All 48 Woody Allen Movies Ranked From Worst To Best

16. Bullets Over Broadway (1994)

Dianne Wiest in Bullets Over Broadway

In the 1920s, a theatrical author (John Cusack) is forced to accept in the cast of his play a young woman (Jennifer Tilly) with no talent, as she is the girlfriend of the gangster who produces the show.

And as if that were not enough, the bodyguard (Chazz Palminteri) of the young woman decides to interfere all the time in the script of the play. The script is excellent, perfectly balancing the love of theater and the criticism of the lack of freedom in the process of creating a piece of art.

 

15. Husbands and Wives (1992)

Husbands-and-Wives

Gaby (Woody Allen) and Judy (Mia Farrow) are shocked by the news that Jack (Sydney Pollack) and Sally (Judy Davis), a couple that is very close to them, are splitting up, most likely because Gabe and Judy are also distancing themselves and now realize this. So as Jack and Sally try to meet new people, Gabe and Judy’s marriage turns out to be worn out and they begin to feel attracted to other people.

With a more intimate style of filming, consistent with the intimate approach to the characters, Allen delivers a brutally real portrait of a relationship that is going down, sinking into their illusory perceptions of life.

 

14. Sweet and Lowdown (1999)

Allen’s homage to jazz, his favorite style of music, could not be more passionate, favored by a spectacular, visceral delivery from Sean Penn, and a documentary structure that is set up by the script, with “false testimonies”, half-cut editions, resulting in a beautiful delicacy.

 

13. Take the Money and Run (1969)

Take-The-Money-And-Run-600x374

The first 10 minutes are great because we get to know the young man’s first steps in crime. Of course, before he tried a simple life, like a cellist. The problem was to follow the street band, with its instrument in one hand and, in the other, a chair. There was no way, for the route of crime seemed to be at its destination. After petty thefts, he was arrested for the first time. Inspired, he tried to flee using a bar of soap and his craft expertise.

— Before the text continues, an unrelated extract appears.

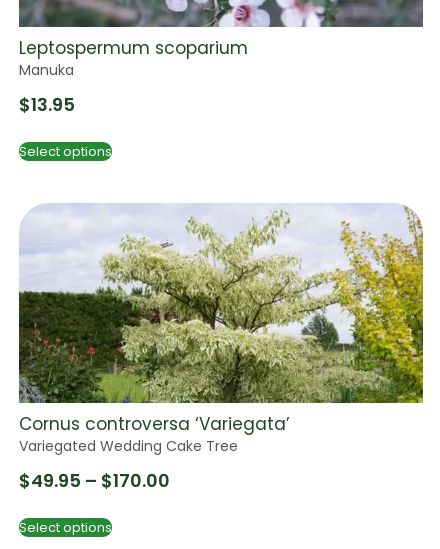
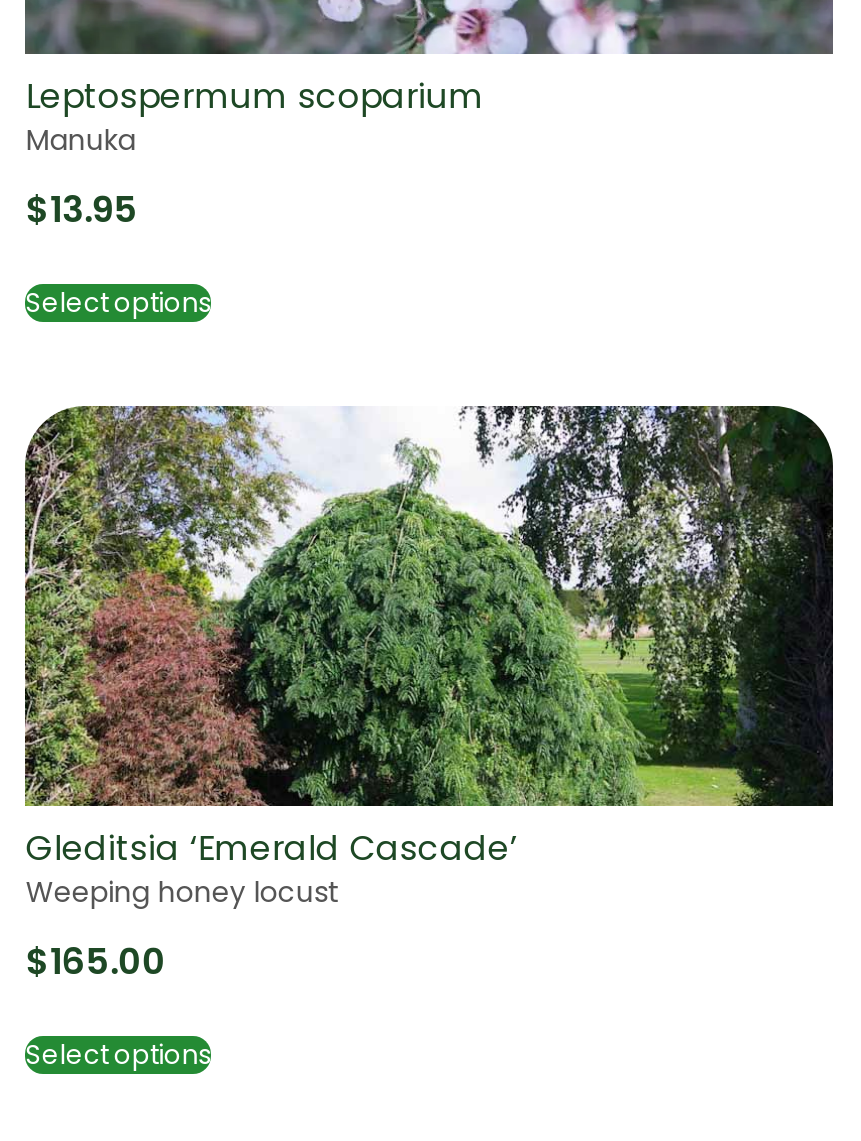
[19,203,424,456] [image] | Cornus controversa ‘Variegata’ | Variegated Wedding Cake Tree -> [23,404,835,912] [image] | Gleditsia ‘Emerald Cascade’ | Weeping honey locust
[19,468,170,493] $49.95 – $170.00 -> [26,936,166,986] $165.00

A few days later, with his perfect soap revolver painted with shoe grease, he ventured to cross the walls that imprisoned him. Bad luck, for he did not notice the torrential storm that punished that place, and in a few seconds, to the surprise of the police, his revolver turned a large ball of foam. Comedy perfection with very low budget.

 

12. Another Woman (1988)

Gena Rowlands in ‘Another Woman’

In order to write her new book, an intellectual from New York rents an apartment that has a psychoanalysis office as a neighbor. Through her apartment you can hear the confessions of the patients, especially from a pregnant patient, intensifying a dormant existential crisis in her.

Allen emulates John Cassavetes, including working with his muse, Gena Rowlands, with some of the best dialogues ever written in his career. “And I wondered if a memory would be something you have or have lost.”

 

11. Deconstructing Harry (1997)

Deconstructing Harry (1997)

Allen extrapolates the bond between fiction and reality, exploring the monotony of life in one of the most brilliant films of his career. He acts as a writer who creates a character in which his analyst tries to show him how much he wants to control the world through his unfocused view of so many idealizations, illusions, avoiding to see life as it truly is.

 

10. Match Point (2005)

Match Point

Chris Wilton (Jonathan Rhys-Meyers) is a professional tennis player who, tired of the travel routine, decides to leave the circuit and devote himself to teaching sports in an elite club. It is there where he meets Tom Hewett (Matthew Goode), the son of a wealthy family who soon becomes his friend due to some interests in common. Invited to go to the opera, Chris meets Chloe (Emily Mortimer), Tom’s sister.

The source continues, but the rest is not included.